L’apparition hallucinée ferme les yeux de surprise. Quand les disques sombres réchappent de la prison des paupières blafardes, ils sont de nouveau distants et froids comme avant mais il y a tout au fond cette tristesse indélébile qui les ternit un peu plus chaque jour.
— Et si je vous demandais de rester ici ? Avec moi ?
— Je vous demanderais de cesser de faire l’égoïste, raisonne Watson et ses paupières finissent par couler à pic, rigides dans son fauteuil. Le métal qui ronronne sur ses genoux dort dans sa main et sa pointe qui perce les vêtements lui pique les doigts, les cuisses, le creux des poignets. Ca gratte, ça brûle et c’est très désagréable comme sensation.
— John, restez, résonne la voix morte d’Holmes dans ses oreilles repliées – et l’espace d’une seconde délicieuse qui flotte encore dans l’air fatigué, il croirait presque que son vieil ami est finalement rentré à la maison.
Il ne faut pas que je dorme.
C’est peut-être mieux ainsi, pense finalement Watson, autant pour lui-même que pour les fantômes qui écoutent sûrement aux portes closes.

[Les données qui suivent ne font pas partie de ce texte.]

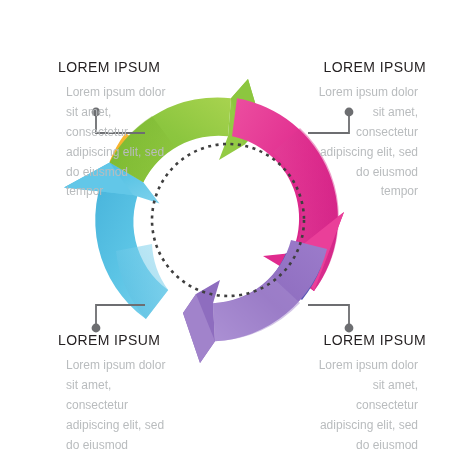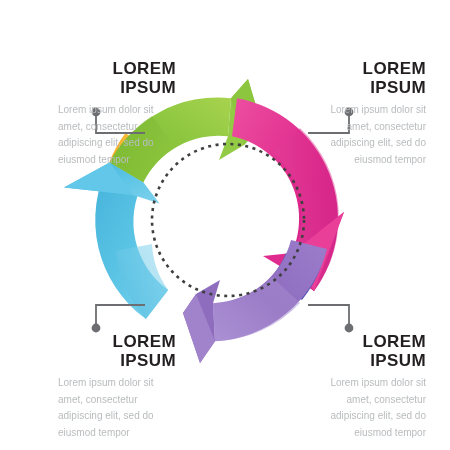--- a/index.html
+++ b/index.html
@@ -25,13 +25,12 @@
     width: 118px;
   }
   .tb-title {
-    font-size: 17px;
-    font-weight: bold;
+    font-size: 14px;
+    font-weight: normal;
     letter-spacing: 0.4px;
     color: #231f20;
     margin: 0 0 5px 0;
     line-height: 1.1;
-    text-align: right;
   }
   .tb-body {
     font-size: 10px;

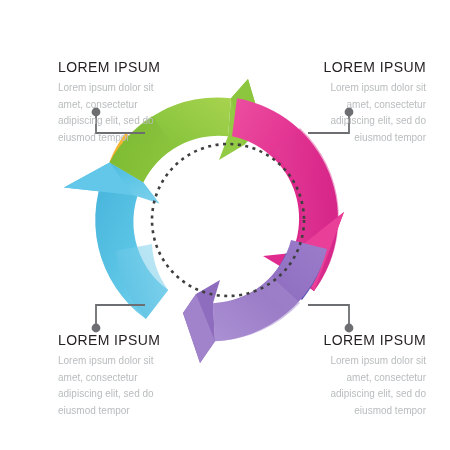--- a/index.html
+++ b/index.html
@@ -33,10 +33,10 @@
     line-height: 1.1;
   }
   .tb-body {
-    font-size: 10px;
+    font-size: 12px;
     line-height: 1.65;
     color: #b9bcbe;
-    margin: 0;
+    margin: 8px;
   }
   .align-left  { text-align: left; }
   .align-right { text-align: right; }

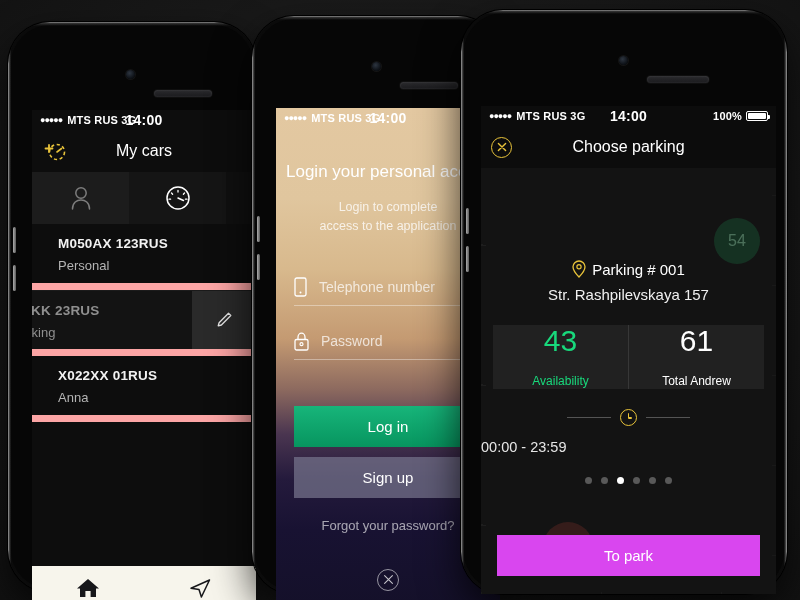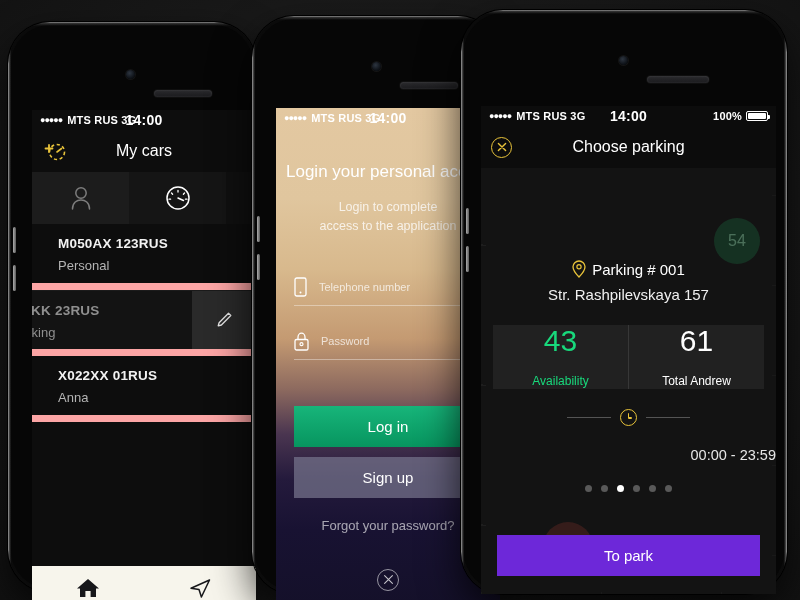--- a/index.html
+++ b/index.html
@@ -153,7 +153,7 @@
   }
   .fields { margin-top:40px; padding: 0 18px; }
   .field { display:flex; align-items:center; gap:12px; padding-bottom:8px; border-bottom:1px solid rgba(255,255,255,.38); margin-bottom:26px; }
-  .field .ph { font-size:11px; color:rgba(255,255,255,.72); white-space:nowrap; }
+  .field .ph { font-size:14px; color:rgba(255,255,255,.72); white-space:nowrap; }
   .btns { margin-top: 20px; padding: 0 18px; }
   .btn-login {
     height:41px; display:flex; align-items:center; justify-content:center;

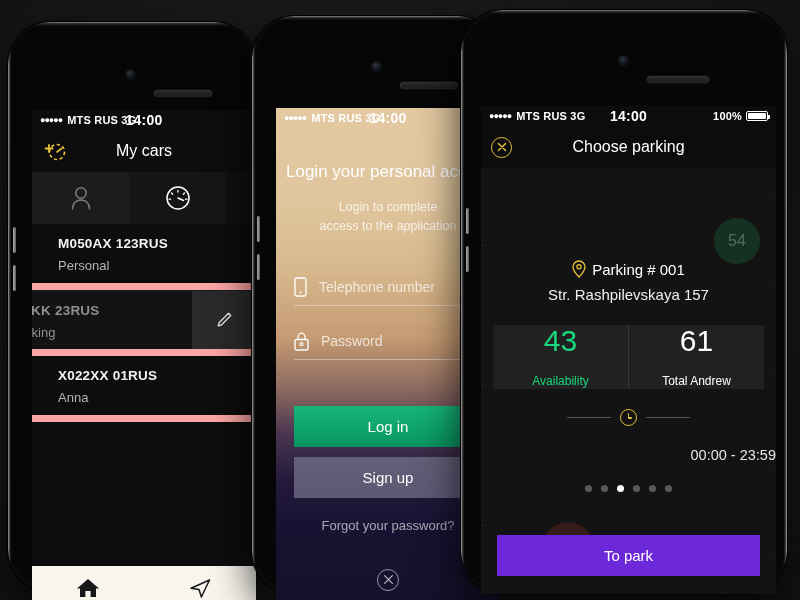--- a/index.html
+++ b/index.html
@@ -230,7 +230,7 @@
   }
   .clockicon::before { width:1.4px; height:5px; left:6.5px; top:3px; }
   .clockicon::after  { width:4px; height:1.4px; left:7px; top:7.3px; }
-  .timetext { text-align:right; font-size:14.5px; color:#e6e6e6; margin-top:21px; }
+  .timetext { text-align:left; font-size:14.5px; color:#e6e6e6; margin-top:13px; }
   .dots3 { display:flex; justify-content:center; gap:9px; margin-top:22px; }
   .dots3 span { width:7px; height:7px; border-radius:50%; background:#595959; }
   .dots3 span.on { background:#fff; }

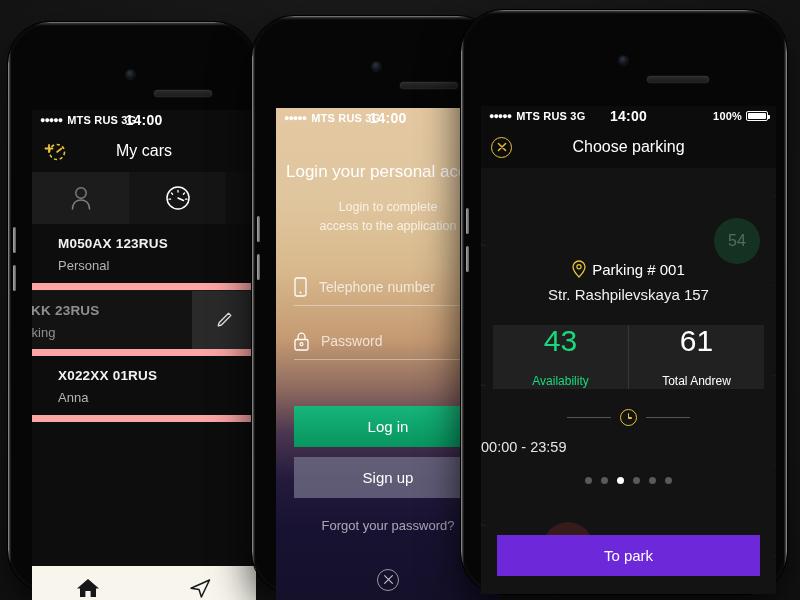--- a/index.html
+++ b/index.html
@@ -236,7 +236,7 @@
   .dots3 span.on { background:#fff; }
   .topark {
     margin: auto 16px 18px; height:41px;
-    background:#6d28d9; color:#fff; font-size:15px;
+    background:#d946ef; color:#fff; font-size:15px;
     display:flex; align-items:center; justify-content:center;
   }
 </style>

Les ténèbres chaleureuses qui l’étreignent sont autant d’amantes dont il accueille les bras et sa chemise blanche vire tout doucement au rosé.
Holmes, où vous êtes-vous encore fourré ainsi ? Mary, vous m’aviez dit que vous vous sentiez mieux !
Plic ploc, Holmes va encore laisser de l’eau partout sur le plancher. Plic ploc, Mary a craché du sang sur le napperon ce matin et quelques-unes des perles carmin gouttent encore sur le tapis décoloré. Plic ploc, est-ce qu’il pleut encore contre les carreaux cassés ou est-ce le bruissement assourdissant des voix affolées qui forment une ronde autour de son corps de poupée écartelée ?
— Docteur… son ? Doct… !
— …que… ous… tendez ?
— Doc… son… llez-vous !
C’est trop tard, chers fantômes.
Minuit sonne, John ; il ne faut pas que tu dormes.